SUPPLIED MATERIAL Start Marker
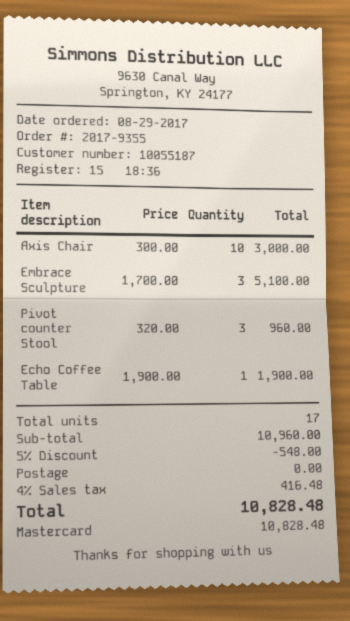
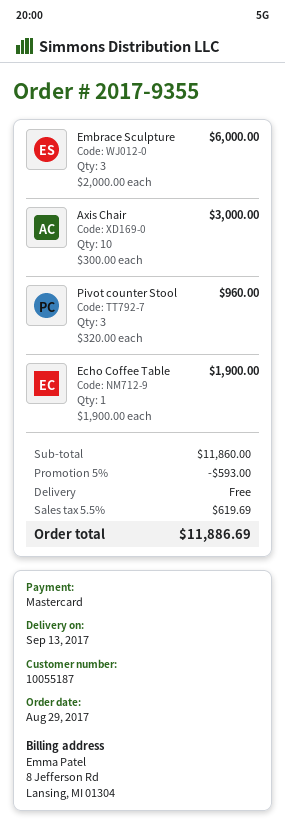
Embrace Sculpture: 3 x 1700.00 = 5100.00 -> 3 x 2000.00 = 6000.00
subtotal: 10960.00 -> 11860.00
discount: 5% = 548.00 -> 5% = 593.00
tax: 4% = 416.48 -> 5.5% = 619.69
total: 10828.48 -> 11886.69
SUPPLIED MATERIAL End Marker
WORK TASK: Every record must be copied exactly, with images dropped from the result.

OUTPUT FOR THIS EXERCISE:
Embrace Sculpture: 3 x 1700.00 = 5100.00 -> 3 x 2000.00 = 6000.00
subtotal: 10960.00 -> 11860.00
discount: 5% = 548.00 -> 5% = 593.00
tax: 4% = 416.48 -> 5.5% = 619.69
total: 10828.48 -> 11886.69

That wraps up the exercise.